Of course there's a lot of detail missing. It's not like it is an organized movement. It's just people moving and living where they feel comfortable.
When you think of Chinatown in LA, or any of the more recently developed chinatowns in large U.S. cities, do you think the people who choose to live there must be "a bit racist"? They are choosing to not live in mixed Amerca, but rather to self-segregate. But you don't see any problem with that. Do you need all those details to come to a conclusion about asian-american self-segregation?
Many black families choose to forego a wide selection of mixed-race colleges, and instead prefer to attend Historically Black Colleges and Universities (HCBUs)
https://www.usnews.com/best-colleges/rankings/hbcu. But that choice doesn't strike you as racist, I'll bet. And you don't need to research all of those details to decide that, do you?
I could go on with some other examples of self-segregation which you and others probably don't see as racist.

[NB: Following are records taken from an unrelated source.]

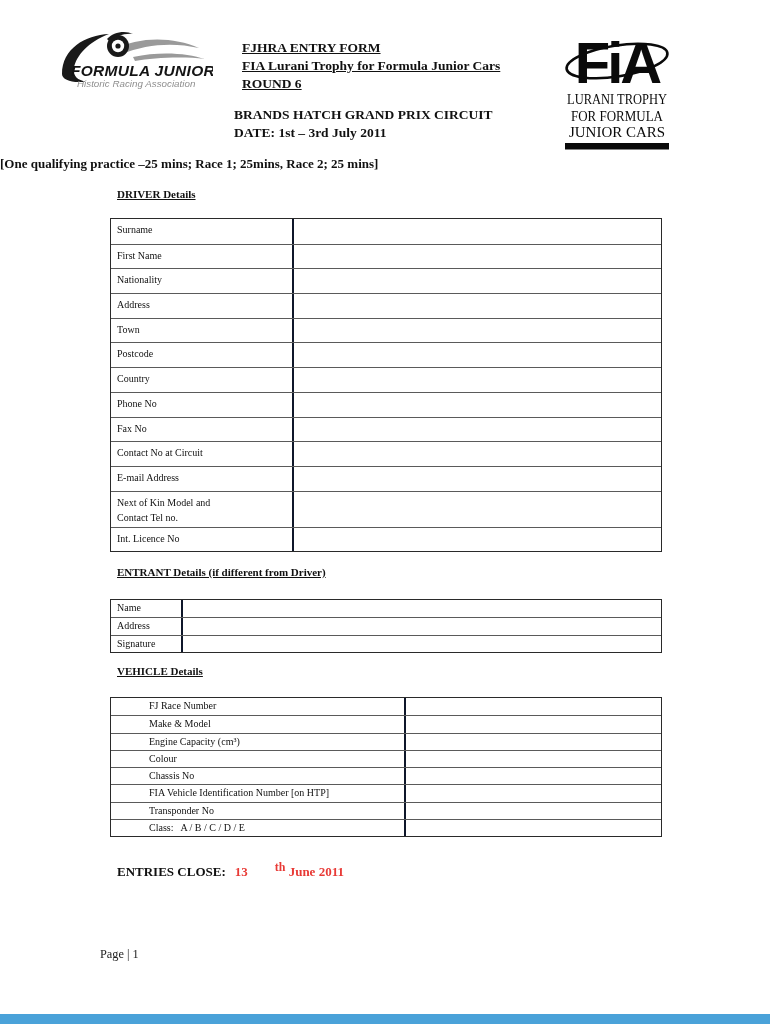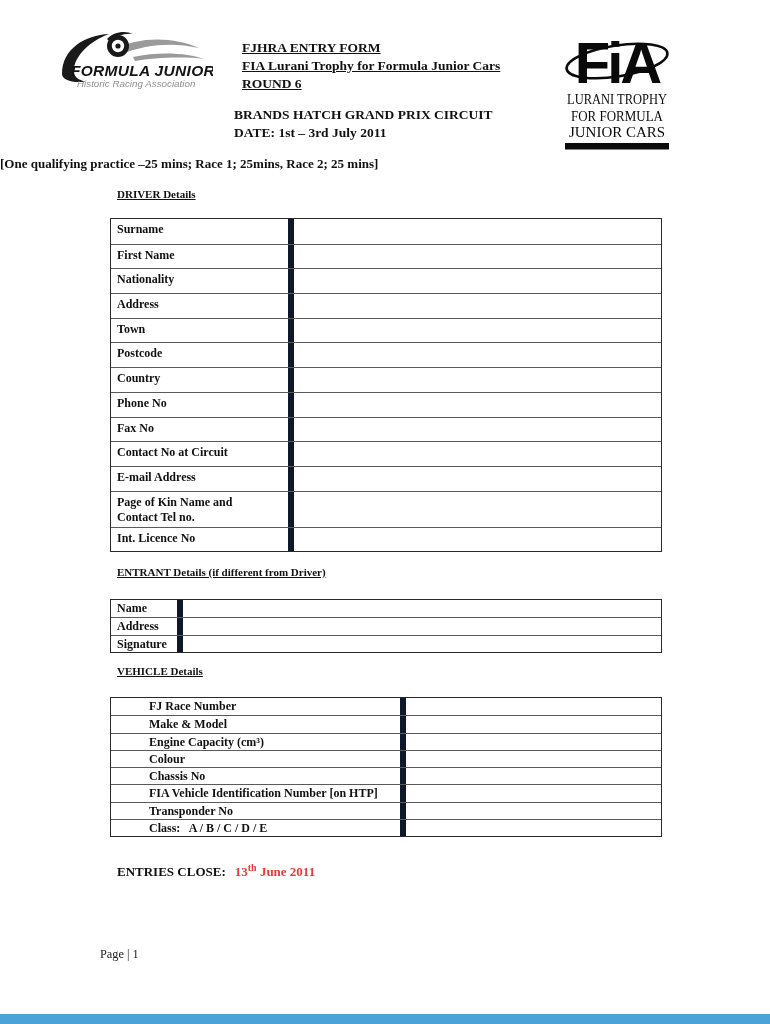"Surname" .flabel { border-right: 6px solid #0f172a -> 2px solid #0f172a; font-size: 12px -> 10px; font-weight: bold -> none }
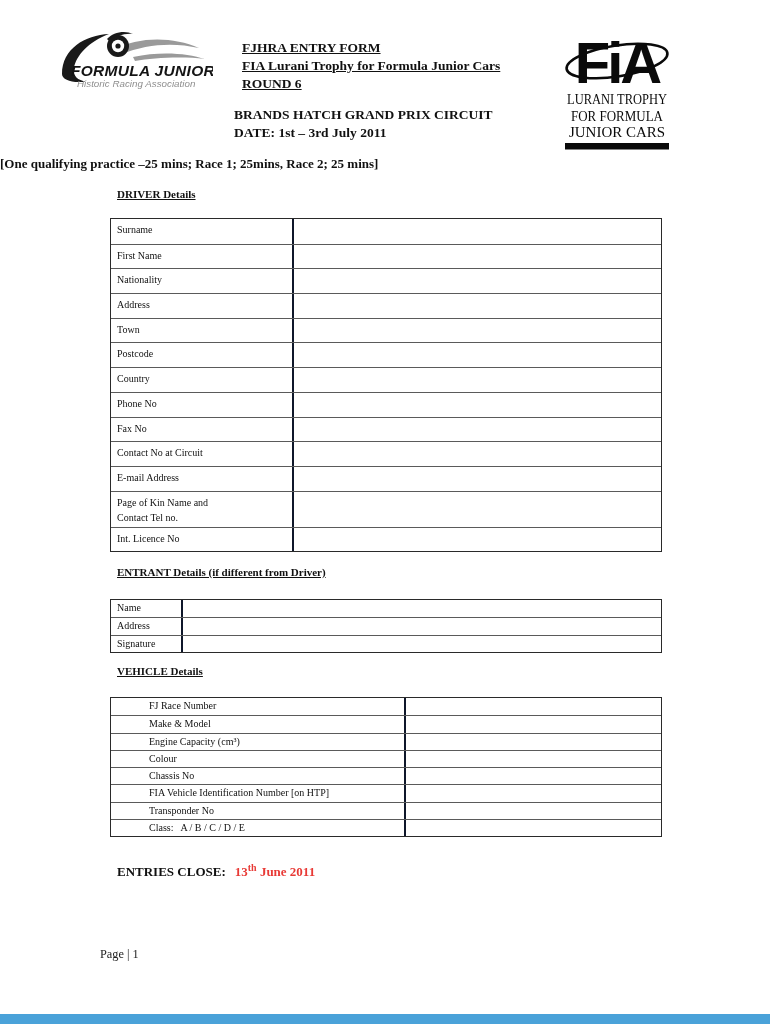"Page of Kin Name and" div.flabel { text: Page of Kin Name -> Next of Kin Model }
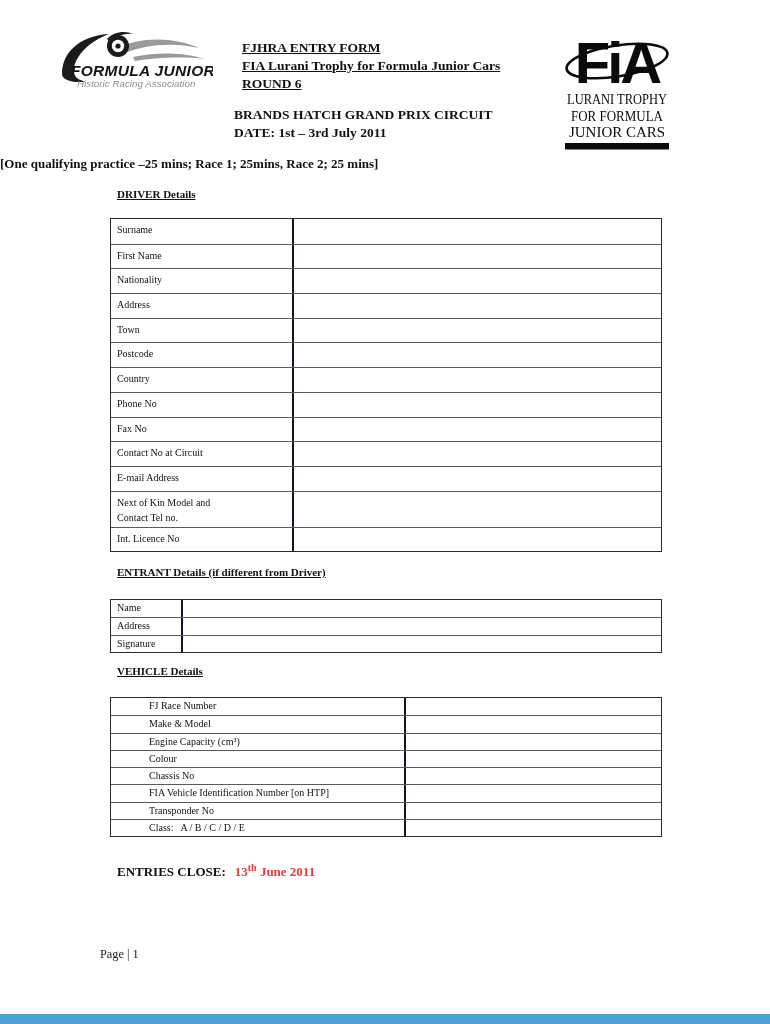"th" sup.red { font-size: 10px -> 12px; margin-left: none -> 27px }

But at the mere mention of possible self-segregation by whites, you immediate jump to the subject of White Supremacy, and your first thought of white flight is "a bit racist". You've been brainwashed, Ibelsd, to have a knee-jerk reaction to believe racism is at the heart of whites choosing to associate with each other, while not seeing it in minorities. Minorities choosing to self-segregate is socially acceptable, but whites doing anything similar is immediately suspect. Any minority group is allowed to have and enjoy its own culture. But the idea of associating around white (European ancestry) culture is politically and socially unacceptable.